Самой же Людвике нравилось, что ее имя было исключительно редким. Оно начиналось мягко и податливо, но мягкотелое «в», к счастью, быстро перекатывалось в твердое «к» и тем ясно выражало ее суть: под мягкой оболочкой белокурого одуванчика на тонкой шейке прятались твердость и упрямство укротительницы тигров. Еще ей нравилось, что имя происходит от слова «люди», а если представить, что Вика – уменьшительное от Виктория («победа»), это сулило победу над людьми и тоже приятно щекотало ее самолюбие.

В школе Людвика была тихой и неприметной, и там ее никто не отличал, более того – считали занудой и зубрилкой. Зато первую победу вне школы она одержала очень рано – тогда еще, на вечере у доктора Фантомова, когда она резко одернула Пашу, племянника доктора, поправив его ошибочный комментарий насчет нагана. С тех пор Паша Колесник (его мать была сестрой доктора, а Колесник была фамилия его отца) стал ее преданным другом, а его брат-близнец Саша – наоборот, тайным завистником, потому что эта белобрысая девчонка затмила его значимость в глазах «старшего» брата. На все ее приветствия, замечания, идеи Паша тут же реагировал с восхищением и энтузиазмом, а Саша презрительно хмыкал и пытался найти в них какой-нибудь изъян. Но в целом это обстоятельство лишь поддерживало интригу в их троице, и им вместе никогда не было скучно.

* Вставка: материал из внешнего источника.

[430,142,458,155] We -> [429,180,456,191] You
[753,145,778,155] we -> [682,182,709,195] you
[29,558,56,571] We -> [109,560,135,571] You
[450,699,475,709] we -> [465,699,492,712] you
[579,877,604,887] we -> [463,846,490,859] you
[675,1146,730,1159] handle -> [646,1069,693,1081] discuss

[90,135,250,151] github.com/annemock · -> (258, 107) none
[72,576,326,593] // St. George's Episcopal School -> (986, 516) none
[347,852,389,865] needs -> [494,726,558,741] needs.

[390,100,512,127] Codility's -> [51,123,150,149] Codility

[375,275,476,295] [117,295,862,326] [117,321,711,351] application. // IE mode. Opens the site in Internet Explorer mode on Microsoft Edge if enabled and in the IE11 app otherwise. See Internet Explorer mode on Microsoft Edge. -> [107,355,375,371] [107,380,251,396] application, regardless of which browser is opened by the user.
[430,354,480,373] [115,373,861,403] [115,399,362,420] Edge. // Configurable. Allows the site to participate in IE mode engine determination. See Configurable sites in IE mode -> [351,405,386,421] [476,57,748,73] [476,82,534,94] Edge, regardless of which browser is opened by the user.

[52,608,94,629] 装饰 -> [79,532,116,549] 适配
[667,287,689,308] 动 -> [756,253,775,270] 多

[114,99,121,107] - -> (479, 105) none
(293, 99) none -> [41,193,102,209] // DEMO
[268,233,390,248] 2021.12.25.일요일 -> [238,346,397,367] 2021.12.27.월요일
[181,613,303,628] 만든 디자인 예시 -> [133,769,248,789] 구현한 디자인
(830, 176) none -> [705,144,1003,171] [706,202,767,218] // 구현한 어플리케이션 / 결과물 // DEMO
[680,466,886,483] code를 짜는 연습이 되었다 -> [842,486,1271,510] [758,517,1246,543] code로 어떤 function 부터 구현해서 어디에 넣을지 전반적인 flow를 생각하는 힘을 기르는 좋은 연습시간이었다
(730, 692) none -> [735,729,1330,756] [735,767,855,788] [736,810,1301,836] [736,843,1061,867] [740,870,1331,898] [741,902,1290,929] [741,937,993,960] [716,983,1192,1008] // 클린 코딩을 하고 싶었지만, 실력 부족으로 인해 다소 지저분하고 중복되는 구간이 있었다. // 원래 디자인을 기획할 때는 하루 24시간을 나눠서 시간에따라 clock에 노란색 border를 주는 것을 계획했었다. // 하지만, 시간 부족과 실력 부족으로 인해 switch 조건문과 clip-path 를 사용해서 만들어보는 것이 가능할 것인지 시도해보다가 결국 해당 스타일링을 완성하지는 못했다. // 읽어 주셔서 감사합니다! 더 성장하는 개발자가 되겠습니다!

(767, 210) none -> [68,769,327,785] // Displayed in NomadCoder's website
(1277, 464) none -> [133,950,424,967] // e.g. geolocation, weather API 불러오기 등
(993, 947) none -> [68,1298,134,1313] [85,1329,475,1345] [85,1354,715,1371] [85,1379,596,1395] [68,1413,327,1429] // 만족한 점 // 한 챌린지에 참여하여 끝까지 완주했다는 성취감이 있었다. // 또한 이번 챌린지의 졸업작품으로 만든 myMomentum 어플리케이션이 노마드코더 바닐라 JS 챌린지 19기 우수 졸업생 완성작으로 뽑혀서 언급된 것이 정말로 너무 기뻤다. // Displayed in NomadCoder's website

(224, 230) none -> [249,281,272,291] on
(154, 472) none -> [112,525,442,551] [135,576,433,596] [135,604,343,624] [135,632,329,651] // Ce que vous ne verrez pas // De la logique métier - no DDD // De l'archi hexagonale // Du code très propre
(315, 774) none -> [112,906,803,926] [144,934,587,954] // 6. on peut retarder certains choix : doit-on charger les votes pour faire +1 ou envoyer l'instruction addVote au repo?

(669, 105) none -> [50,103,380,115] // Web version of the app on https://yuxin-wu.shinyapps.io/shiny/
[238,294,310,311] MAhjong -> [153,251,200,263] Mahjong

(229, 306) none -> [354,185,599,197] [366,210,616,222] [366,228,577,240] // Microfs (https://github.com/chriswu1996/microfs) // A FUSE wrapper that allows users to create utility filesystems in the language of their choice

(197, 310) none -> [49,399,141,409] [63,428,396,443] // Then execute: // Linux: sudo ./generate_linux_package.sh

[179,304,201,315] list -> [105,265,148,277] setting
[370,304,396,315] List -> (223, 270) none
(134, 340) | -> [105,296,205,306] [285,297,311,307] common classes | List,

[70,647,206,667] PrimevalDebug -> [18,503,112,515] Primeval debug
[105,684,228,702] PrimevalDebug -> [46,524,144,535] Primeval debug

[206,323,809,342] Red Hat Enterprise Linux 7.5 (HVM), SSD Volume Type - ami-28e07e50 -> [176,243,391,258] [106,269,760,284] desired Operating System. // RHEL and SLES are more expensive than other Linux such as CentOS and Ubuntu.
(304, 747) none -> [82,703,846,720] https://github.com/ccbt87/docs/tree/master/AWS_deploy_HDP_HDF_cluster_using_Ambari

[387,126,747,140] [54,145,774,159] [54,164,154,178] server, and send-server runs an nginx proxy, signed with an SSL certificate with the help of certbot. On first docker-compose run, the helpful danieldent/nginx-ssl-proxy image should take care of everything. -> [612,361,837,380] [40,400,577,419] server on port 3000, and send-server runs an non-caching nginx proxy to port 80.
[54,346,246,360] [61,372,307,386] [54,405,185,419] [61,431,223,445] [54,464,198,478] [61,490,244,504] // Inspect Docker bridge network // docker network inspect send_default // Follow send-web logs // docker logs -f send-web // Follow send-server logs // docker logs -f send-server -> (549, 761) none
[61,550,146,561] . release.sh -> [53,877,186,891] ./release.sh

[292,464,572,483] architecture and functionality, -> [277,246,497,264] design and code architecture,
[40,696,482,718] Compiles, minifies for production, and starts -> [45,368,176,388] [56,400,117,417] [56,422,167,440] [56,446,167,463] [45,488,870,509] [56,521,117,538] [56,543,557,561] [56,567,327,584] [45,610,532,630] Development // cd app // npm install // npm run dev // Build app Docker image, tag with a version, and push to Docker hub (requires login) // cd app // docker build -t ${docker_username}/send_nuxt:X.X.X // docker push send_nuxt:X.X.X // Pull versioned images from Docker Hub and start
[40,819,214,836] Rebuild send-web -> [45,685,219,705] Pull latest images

Чуть повзрослев, они любили проводить время втроем: ходить в кино, в кафе «Ну-ка, отними!» на молочный коктейль по 12 копеек за стакан, в тир на Куликовской, где, собрав всю свою презрительность к белобрысой, Саша часто выходил на первое место не от умения, а от злости, отодвигая Пашу на второе место. Но скоро и Людвика научилась потихоньку стрелять, к ужасу Саши, совсем неплохо. Иногда она умудрялась выйти не только второй после него, но и первой! Что до Паши, он стрелял неважно: то торопился, то, наоборот, слишком старался и передерживал прицел, долго щурился, пыхтел, смешно морщил нос, складывал губы трубочкой и отчаянно тер себя за ухо, когда промахивался. Тирщик Михеич снисходительно покряхтывал, наблюдая за их соревнованиями, но старался не мешать.

– Тут нужна сноровка, – повторял он и садился на свой деревянный табурет, скручивая самосад.